In the records below, the line containing "Bigjigs toys winkel" is the first to keep. Retype it and all later lines exactly, through the end.
═════ Information provided ═════
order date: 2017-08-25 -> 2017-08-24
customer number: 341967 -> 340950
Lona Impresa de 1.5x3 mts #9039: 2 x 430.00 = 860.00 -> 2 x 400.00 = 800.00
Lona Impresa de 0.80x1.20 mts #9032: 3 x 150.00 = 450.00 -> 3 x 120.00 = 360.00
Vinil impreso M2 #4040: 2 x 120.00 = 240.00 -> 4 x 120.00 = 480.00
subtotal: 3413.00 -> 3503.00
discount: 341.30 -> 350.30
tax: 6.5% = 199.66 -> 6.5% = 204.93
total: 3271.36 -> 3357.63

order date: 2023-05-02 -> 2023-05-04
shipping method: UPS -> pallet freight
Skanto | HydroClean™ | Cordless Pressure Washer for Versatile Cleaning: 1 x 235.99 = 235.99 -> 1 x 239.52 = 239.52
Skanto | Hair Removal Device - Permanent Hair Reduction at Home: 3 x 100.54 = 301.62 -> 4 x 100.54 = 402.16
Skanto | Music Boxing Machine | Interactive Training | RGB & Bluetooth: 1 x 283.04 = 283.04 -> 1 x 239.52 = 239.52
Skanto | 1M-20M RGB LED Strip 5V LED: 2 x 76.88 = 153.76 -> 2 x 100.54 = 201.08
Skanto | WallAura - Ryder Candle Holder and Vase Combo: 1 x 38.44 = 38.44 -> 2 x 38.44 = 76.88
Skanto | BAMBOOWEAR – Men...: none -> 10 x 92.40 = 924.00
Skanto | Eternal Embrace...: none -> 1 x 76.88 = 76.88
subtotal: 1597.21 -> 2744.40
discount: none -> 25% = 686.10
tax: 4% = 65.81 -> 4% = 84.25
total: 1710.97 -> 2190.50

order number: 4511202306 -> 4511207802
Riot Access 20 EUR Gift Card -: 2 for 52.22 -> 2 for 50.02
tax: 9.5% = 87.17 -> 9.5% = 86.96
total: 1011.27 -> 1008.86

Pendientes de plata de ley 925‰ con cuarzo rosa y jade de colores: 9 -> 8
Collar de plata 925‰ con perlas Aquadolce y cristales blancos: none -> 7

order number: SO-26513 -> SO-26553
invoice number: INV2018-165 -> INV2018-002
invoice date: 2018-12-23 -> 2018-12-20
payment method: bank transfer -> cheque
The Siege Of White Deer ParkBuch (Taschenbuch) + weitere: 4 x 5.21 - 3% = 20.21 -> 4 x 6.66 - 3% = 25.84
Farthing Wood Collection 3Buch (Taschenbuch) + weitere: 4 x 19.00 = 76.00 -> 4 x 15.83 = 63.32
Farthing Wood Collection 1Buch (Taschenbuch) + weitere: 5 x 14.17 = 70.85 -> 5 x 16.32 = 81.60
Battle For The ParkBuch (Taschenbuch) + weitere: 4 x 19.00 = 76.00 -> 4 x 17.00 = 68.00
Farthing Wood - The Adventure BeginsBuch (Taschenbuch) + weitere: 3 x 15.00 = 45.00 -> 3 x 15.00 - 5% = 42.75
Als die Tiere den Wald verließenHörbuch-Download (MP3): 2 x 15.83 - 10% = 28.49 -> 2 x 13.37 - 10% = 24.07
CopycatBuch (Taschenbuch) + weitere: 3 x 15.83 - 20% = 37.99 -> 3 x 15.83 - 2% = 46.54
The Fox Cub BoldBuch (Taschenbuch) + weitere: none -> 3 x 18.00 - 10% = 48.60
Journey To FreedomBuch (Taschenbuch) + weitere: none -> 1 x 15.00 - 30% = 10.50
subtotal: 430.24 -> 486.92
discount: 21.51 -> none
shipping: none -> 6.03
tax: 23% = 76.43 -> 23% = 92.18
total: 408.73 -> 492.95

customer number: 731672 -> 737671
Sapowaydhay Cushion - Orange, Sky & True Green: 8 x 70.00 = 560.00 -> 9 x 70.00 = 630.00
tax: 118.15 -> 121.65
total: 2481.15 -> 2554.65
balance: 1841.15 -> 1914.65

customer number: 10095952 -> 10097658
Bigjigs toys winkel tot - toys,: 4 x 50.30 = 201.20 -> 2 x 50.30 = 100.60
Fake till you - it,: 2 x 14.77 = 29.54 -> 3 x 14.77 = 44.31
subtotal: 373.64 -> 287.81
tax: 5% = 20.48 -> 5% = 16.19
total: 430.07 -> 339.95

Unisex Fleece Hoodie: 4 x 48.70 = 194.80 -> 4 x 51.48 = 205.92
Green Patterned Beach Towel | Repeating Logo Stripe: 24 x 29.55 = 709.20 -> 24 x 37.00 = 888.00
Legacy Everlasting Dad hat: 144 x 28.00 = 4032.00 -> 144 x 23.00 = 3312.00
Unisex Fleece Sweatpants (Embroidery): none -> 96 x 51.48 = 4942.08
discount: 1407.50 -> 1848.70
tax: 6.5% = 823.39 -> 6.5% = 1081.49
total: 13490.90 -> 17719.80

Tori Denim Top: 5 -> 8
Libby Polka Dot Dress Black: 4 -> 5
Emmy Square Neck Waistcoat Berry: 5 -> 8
═════
→ **Problem solution**:
Bigjigs toys winkel tot - toys,: 4 x 50.30 = 201.20 -> 2 x 50.30 = 100.60
Fake till you - it,: 2 x 14.77 = 29.54 -> 3 x 14.77 = 44.31
subtotal: 373.64 -> 287.81
tax: 5% = 20.48 -> 5% = 16.19
total: 430.07 -> 339.95

Unisex Fleece Hoodie: 4 x 48.70 = 194.80 -> 4 x 51.48 = 205.92
Green Patterned Beach Towel | Repeating Logo Stripe: 24 x 29.55 = 709.20 -> 24 x 37.00 = 888.00
Legacy Everlasting Dad hat: 144 x 28.00 = 4032.00 -> 144 x 23.00 = 3312.00
Unisex Fleece Sweatpants (Embroidery): none -> 96 x 51.48 = 4942.08
discount: 1407.50 -> 1848.70
tax: 6.5% = 823.39 -> 6.5% = 1081.49
total: 13490.90 -> 17719.80

Tori Denim Top: 5 -> 8
Libby Polka Dot Dress Black: 4 -> 5
Emmy Square Neck Waistcoat Berry: 5 -> 8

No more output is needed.